I hope you have learned something about today’s chess engines in this article. Next month, we’ll apply this knowledge to opening study, learn to interpret what modern engines are telling us about key opening tabiya, and try to deduce some principles of contemporary opening play.

A Glossary of Terms

Cores / threads – modern processors differentiate between physical cores and “threads,” or virtual instruction streams.

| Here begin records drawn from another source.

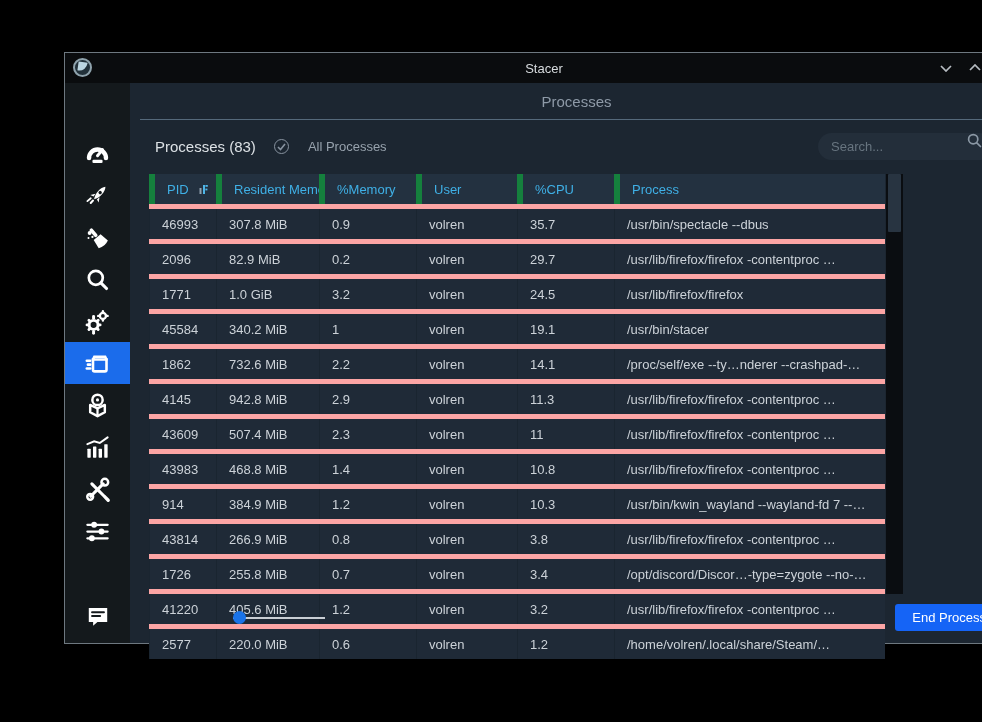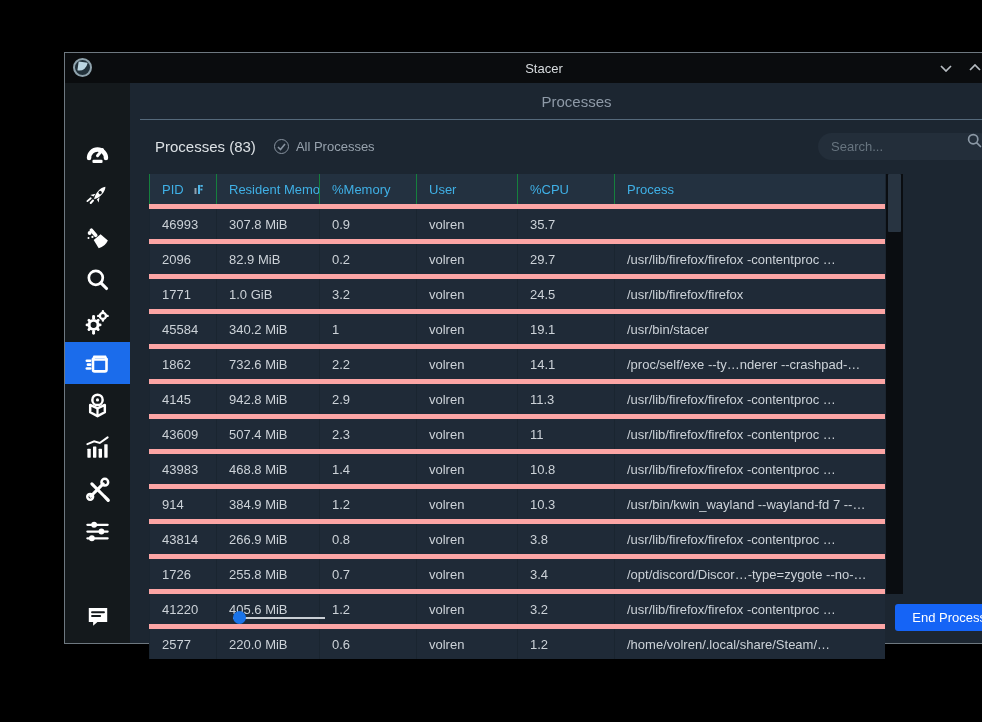--- a/index.html
+++ b/index.html
@@ -44,7 +44,7 @@
   .header-sep{border-bottom:1px solid #55697b;margin:0 10px;}
   .toolbar{display:flex;align-items:center;padding:13px 30px 8px 25px;}
   .section-title{color:#dce1e5;font-size:15px;}
-  .all-processes{margin-left:18px;display:flex;align-items:center;gap:7px;color:#97a2ad;font-size:13px;}
+  .all-processes{margin-left:18px;display:flex;align-items:center;gap:19px;color:#97a2ad;font-size:13px;}
   .checkbox-circle{width:15px;height:15px;border-radius:50%;border:1px solid #8893a0;display:flex;align-items:center;justify-content:center;box-sizing:border-box;}
   .search{margin-left:auto;width:175px;height:27px;background:#232e3a;border-radius:14px;display:flex;padding:0 11px;box-sizing:border-box;}
   .search input{

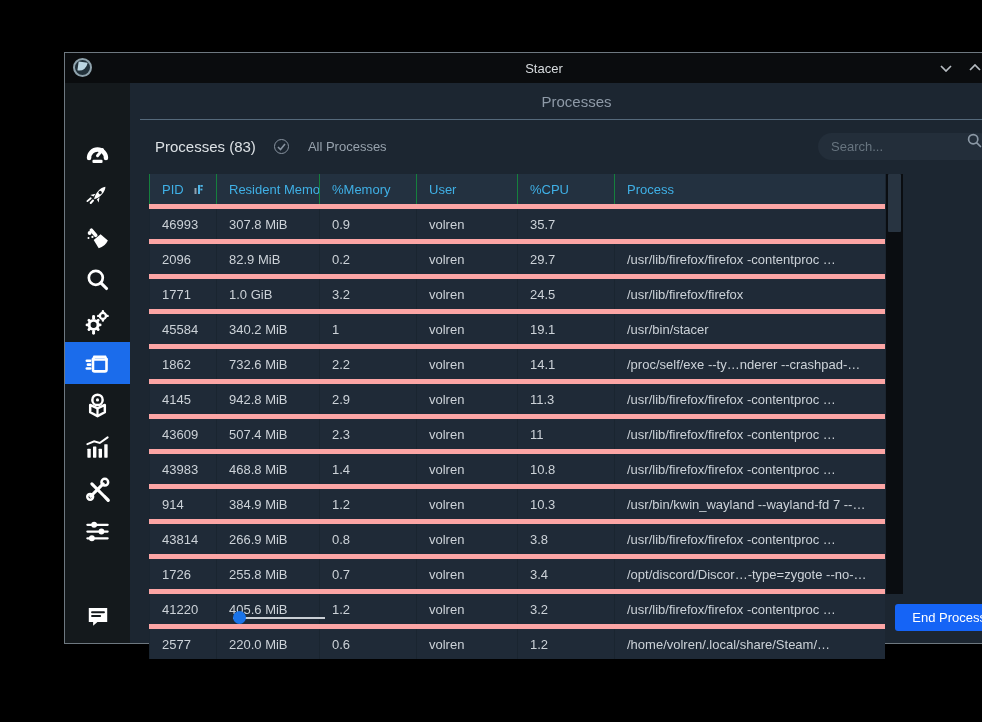--- a/index.html
+++ b/index.html
@@ -58,7 +58,7 @@
   .thead{display:flex;background:#233140;height:30px;}
   .th{
     color:#3fb0e6;font-size:13px;display:flex;align-items:center;padding-left:12px;
-    box-sizing:border-box;border-left:1px solid #15803d;white-space:nowrap;overflow:hidden;
+    box-sizing:border-box;border-left:6px solid #15803d;white-space:nowrap;overflow:hidden;
   }
   .th .sort-ic{margin-left:10px;flex:0 0 auto;}
   .tr{display:flex;height:30px;background:#1f2a37;border-top:5px solid #fca5a5;}

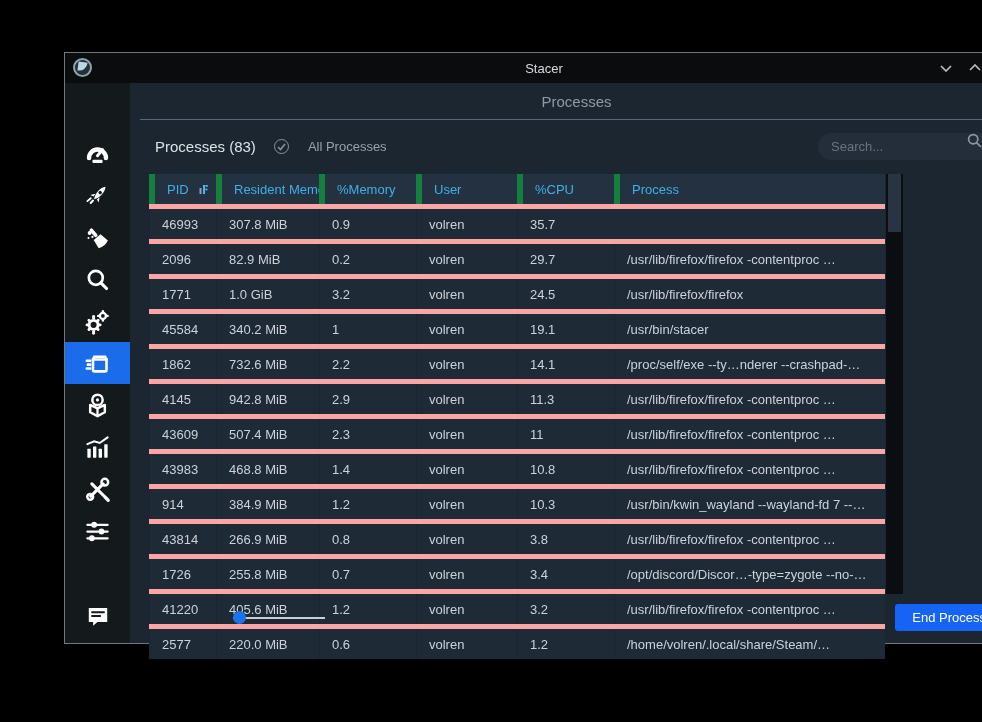--- a/index.html
+++ b/index.html
@@ -300,6 +300,7 @@
     <div class="td c2">0.9</div>
     <div class="td c3">volren</div>
     <div class="td c4">35.7</div>
+    <div class="td c5">/usr/bin/spectacle --dbus</div>
   </div>
 
   <div class="tr">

Some cores are singled threaded, and some are dual threaded.

CPU – central processing unit; the calculative engine in your computer.

Evaluation – the part of a chess program that assesses each position in a game tree and assigns it a numerical value.

GPU – graphics processing unit; generally speaking, your graphics card.

Hash table – the memory used by a chess engine to store evaluations and refer to them in search.

HCE – human (or hand) crafted evaluation; the older “brain” for chess engines, using recognizable positional terms to score positions.

Neural network – an AI method of machine learning that trains computers to deal with data inputs through intensive analysis of training data. They are used for evaluation functions in chess engines.

NNUE – “neural network updated efficiently;” the new “brain” for CPU-based chess engines.

Search – the part of a chess program that sorts and chooses moves in a game tree.

Parallelization – a situation where one algorithm or function “runs” on multiple cores or threads.